Content starts

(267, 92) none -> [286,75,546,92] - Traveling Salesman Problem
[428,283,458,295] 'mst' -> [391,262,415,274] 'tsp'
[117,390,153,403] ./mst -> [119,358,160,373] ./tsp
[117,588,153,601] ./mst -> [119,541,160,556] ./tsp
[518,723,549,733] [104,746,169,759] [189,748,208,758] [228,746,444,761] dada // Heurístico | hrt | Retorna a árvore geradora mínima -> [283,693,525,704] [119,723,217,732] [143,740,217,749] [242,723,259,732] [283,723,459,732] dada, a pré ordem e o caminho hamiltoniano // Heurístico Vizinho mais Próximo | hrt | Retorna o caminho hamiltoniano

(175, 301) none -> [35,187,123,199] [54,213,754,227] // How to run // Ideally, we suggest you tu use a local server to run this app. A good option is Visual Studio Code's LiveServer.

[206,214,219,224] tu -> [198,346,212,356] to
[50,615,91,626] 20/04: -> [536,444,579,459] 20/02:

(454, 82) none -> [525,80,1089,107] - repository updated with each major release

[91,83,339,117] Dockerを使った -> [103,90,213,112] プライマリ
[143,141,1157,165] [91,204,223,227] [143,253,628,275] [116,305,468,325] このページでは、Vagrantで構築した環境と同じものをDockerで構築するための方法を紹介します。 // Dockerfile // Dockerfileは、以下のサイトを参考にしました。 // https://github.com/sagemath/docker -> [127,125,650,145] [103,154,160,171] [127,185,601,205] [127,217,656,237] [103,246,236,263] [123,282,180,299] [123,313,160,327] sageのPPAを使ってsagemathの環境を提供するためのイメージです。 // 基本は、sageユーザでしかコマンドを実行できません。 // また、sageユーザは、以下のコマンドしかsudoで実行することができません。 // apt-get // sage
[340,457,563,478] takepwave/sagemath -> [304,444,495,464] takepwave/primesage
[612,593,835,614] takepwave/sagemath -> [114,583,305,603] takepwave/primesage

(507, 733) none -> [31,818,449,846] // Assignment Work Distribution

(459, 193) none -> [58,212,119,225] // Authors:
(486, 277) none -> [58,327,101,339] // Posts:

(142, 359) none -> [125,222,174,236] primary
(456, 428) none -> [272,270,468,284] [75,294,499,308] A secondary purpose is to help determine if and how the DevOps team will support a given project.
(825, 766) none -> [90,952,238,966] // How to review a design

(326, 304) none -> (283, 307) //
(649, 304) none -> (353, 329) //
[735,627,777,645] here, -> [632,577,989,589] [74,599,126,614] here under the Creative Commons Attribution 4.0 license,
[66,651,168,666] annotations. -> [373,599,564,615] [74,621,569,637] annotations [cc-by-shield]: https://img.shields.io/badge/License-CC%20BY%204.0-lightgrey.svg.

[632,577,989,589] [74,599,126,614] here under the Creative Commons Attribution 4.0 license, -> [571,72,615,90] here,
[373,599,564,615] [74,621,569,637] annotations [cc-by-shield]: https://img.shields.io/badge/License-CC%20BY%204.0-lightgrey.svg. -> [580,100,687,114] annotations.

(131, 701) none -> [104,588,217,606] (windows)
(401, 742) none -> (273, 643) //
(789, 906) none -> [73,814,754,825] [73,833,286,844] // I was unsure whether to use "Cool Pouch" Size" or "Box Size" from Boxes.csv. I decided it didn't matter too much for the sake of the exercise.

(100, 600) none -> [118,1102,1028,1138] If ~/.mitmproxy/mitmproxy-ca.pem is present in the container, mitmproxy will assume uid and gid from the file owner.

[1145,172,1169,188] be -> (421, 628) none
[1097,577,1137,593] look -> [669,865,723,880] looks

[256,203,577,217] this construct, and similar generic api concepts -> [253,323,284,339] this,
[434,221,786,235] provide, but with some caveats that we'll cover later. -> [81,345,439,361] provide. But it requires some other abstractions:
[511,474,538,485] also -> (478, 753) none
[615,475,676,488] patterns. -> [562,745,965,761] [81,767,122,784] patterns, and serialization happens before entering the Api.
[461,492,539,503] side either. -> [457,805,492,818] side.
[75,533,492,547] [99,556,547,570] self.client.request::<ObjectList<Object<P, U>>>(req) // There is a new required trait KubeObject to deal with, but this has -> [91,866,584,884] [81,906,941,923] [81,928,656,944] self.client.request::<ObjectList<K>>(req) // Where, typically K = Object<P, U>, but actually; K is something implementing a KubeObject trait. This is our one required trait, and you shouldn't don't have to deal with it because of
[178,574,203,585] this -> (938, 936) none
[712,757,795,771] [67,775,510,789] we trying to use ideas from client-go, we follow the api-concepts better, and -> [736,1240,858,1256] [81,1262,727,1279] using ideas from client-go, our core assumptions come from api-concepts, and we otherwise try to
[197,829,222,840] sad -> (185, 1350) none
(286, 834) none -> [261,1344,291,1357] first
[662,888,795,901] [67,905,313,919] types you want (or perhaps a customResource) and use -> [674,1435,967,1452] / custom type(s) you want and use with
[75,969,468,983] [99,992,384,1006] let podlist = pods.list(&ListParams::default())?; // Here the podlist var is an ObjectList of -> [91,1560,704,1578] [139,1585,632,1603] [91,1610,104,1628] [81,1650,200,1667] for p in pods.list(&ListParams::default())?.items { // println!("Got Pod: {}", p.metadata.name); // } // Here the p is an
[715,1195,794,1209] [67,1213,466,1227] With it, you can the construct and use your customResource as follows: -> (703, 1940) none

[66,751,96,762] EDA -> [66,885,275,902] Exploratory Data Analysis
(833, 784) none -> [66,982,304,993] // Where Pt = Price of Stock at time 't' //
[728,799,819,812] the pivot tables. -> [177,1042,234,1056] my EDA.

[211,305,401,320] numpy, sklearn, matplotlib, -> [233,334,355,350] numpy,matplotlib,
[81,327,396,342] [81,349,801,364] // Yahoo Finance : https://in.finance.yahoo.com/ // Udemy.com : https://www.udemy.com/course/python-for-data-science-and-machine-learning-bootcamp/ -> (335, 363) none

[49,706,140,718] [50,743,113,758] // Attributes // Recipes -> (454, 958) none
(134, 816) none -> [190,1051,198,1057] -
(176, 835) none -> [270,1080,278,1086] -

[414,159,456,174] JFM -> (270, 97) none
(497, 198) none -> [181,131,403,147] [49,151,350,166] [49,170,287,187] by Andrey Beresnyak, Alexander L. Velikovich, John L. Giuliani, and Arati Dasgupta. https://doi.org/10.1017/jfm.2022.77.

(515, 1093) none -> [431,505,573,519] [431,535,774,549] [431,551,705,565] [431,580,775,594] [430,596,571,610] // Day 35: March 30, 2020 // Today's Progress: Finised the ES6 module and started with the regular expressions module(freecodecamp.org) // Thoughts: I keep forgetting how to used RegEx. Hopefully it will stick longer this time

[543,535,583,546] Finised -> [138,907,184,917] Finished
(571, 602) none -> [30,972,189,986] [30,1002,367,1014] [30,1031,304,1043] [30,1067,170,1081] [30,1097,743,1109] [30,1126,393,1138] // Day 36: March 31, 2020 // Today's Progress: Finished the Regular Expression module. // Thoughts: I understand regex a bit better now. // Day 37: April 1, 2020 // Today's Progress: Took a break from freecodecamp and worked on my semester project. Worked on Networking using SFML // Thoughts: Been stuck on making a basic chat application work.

Content ends

## Activity
Within the material above, extract exactly the lines that start at the line containing "[211,305,401,320] numpy, sklearn, matplotlib, ->" and stop after the line containing "(497, 198) none", and only those.

## Answer to the problem
[211,305,401,320] numpy, sklearn, matplotlib, -> [233,334,355,350] numpy,matplotlib,
[81,327,396,342] [81,349,801,364] // Yahoo Finance : https://in.finance.yahoo.com/ // Udemy.com : https://www.udemy.com/course/python-for-data-science-and-machine-learning-bootcamp/ -> (335, 363) none

[49,706,140,718] [50,743,113,758] // Attributes // Recipes -> (454, 958) none
(134, 816) none -> [190,1051,198,1057] -
(176, 835) none -> [270,1080,278,1086] -

[414,159,456,174] JFM -> (270, 97) none
(497, 198) none -> [181,131,403,147] [49,151,350,166] [49,170,287,187] by Andrey Beresnyak, Alexander L. Velikovich, John L. Giuliani, and Arati Dasgupta. https://doi.org/10.1017/jfm.2022.77.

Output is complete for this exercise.